Content starts

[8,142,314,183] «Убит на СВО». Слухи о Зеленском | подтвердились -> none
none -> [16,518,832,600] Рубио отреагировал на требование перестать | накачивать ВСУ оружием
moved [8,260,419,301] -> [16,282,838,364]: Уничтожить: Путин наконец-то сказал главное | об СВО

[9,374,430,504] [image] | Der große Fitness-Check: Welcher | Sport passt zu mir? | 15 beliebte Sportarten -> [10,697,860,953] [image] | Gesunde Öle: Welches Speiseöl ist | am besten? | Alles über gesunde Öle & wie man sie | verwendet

Content ends
Content starts

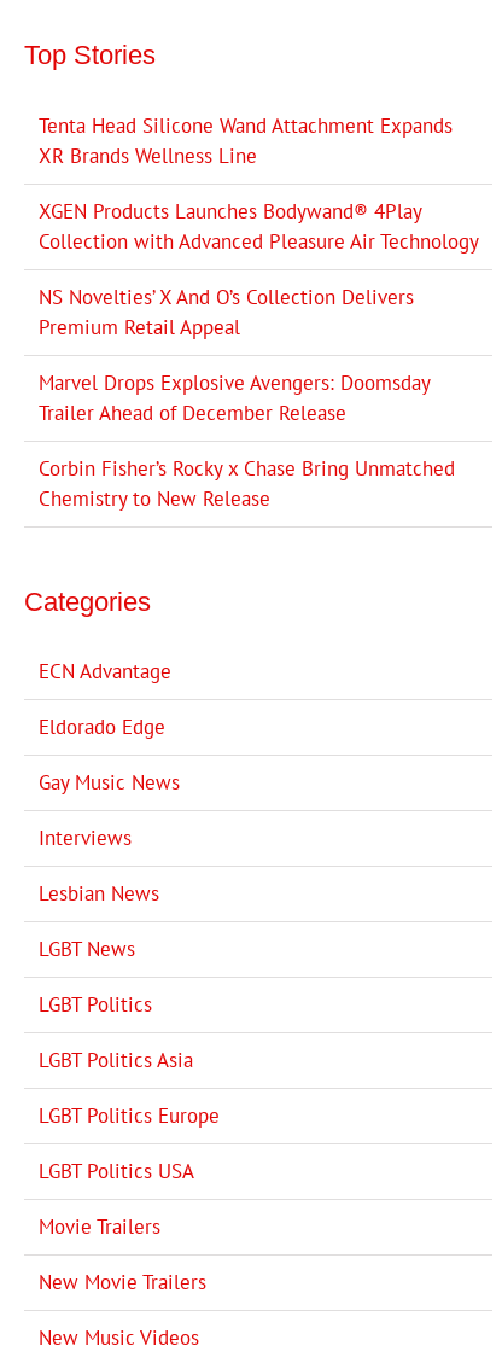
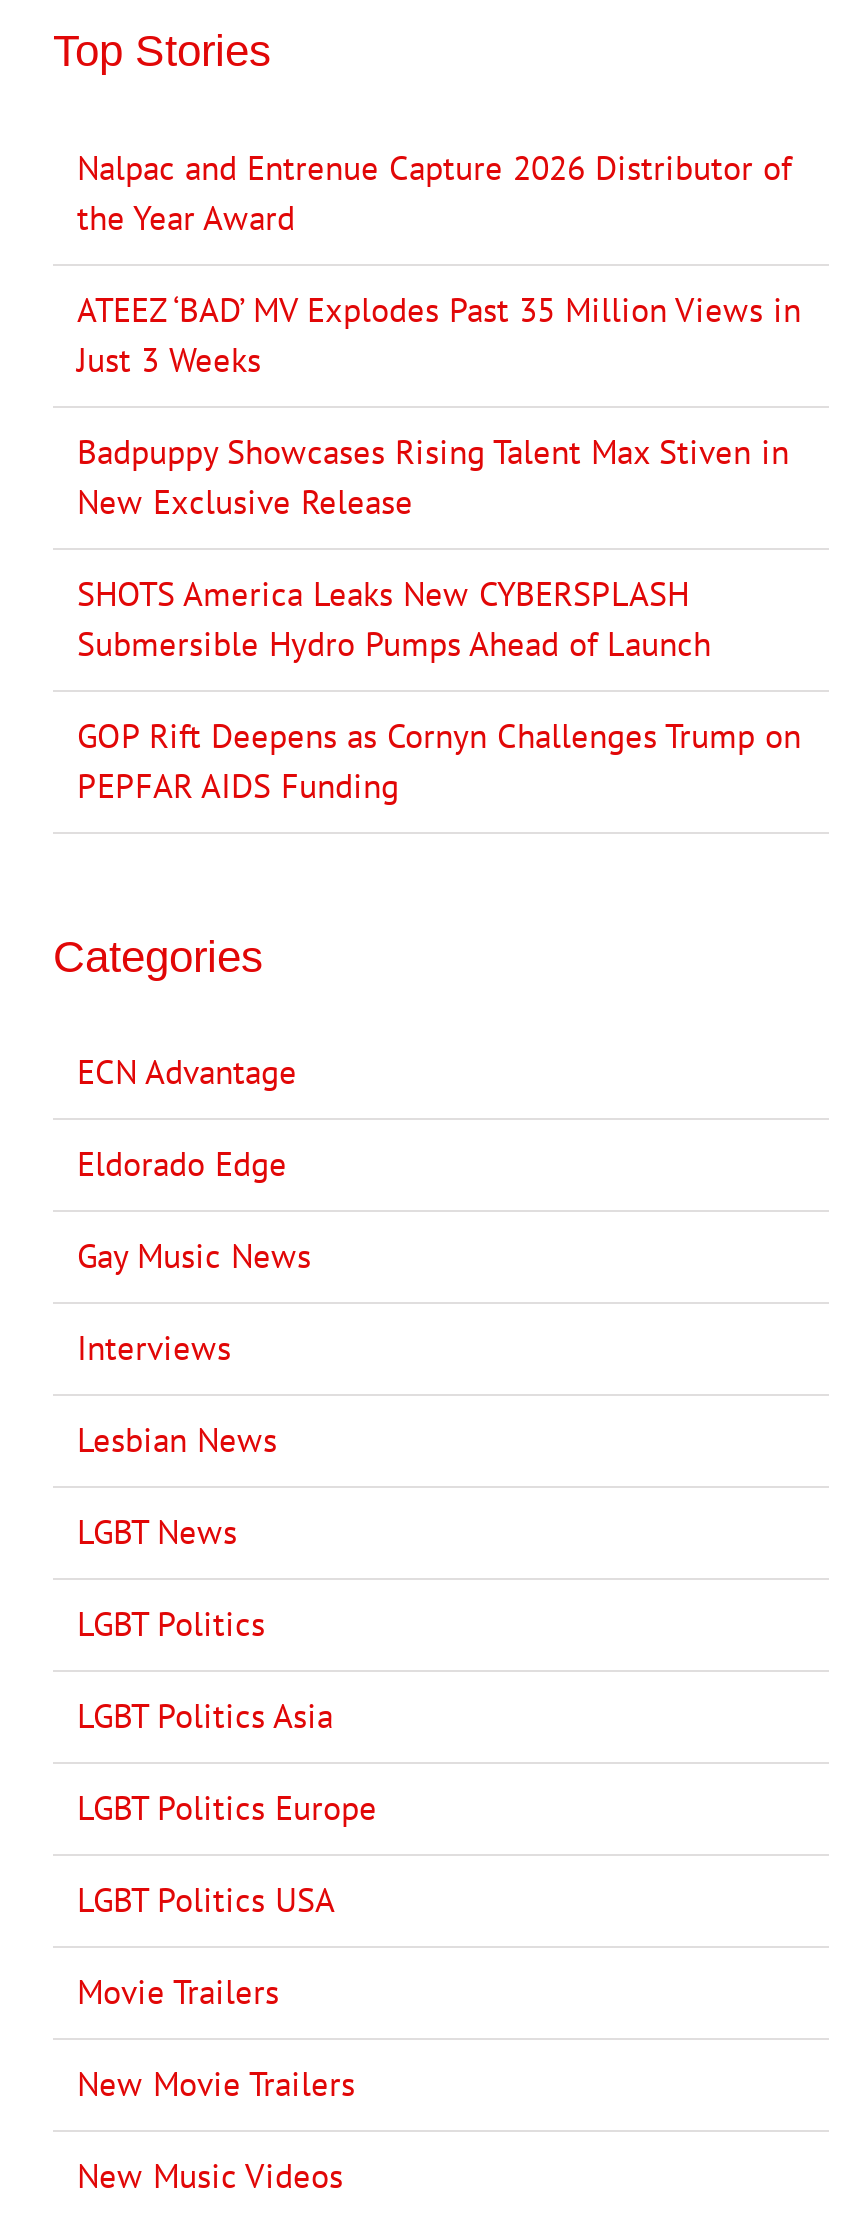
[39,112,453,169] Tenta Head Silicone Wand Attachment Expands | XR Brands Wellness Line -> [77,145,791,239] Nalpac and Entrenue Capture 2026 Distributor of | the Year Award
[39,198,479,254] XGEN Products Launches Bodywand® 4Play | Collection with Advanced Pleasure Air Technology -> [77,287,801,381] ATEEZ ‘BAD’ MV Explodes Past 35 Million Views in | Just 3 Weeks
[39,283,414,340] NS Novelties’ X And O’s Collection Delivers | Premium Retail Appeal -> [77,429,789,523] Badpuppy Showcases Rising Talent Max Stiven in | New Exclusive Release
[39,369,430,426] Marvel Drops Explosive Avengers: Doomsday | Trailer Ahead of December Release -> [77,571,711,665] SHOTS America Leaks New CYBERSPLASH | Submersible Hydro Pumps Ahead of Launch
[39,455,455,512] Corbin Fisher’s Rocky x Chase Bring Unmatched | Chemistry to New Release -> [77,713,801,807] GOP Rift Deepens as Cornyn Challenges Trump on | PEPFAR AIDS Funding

Content ends

## [TASK DESCRIPTION]
Which lines above contain "Collection"? Show each of them.

## [WRITTEN ANSWER]
[39,198,479,254] XGEN Products Launches Bodywand® 4Play | Collection with Advanced Pleasure Air Technology -> [77,287,801,381] ATEEZ ‘BAD’ MV Explodes Past 35 Million Views in | Just 3 Weeks
[39,283,414,340] NS Novelties’ X And O’s Collection Delivers | Premium Retail Appeal -> [77,429,789,523] Badpuppy Showcases Rising Talent Max Stiven in | New Exclusive Release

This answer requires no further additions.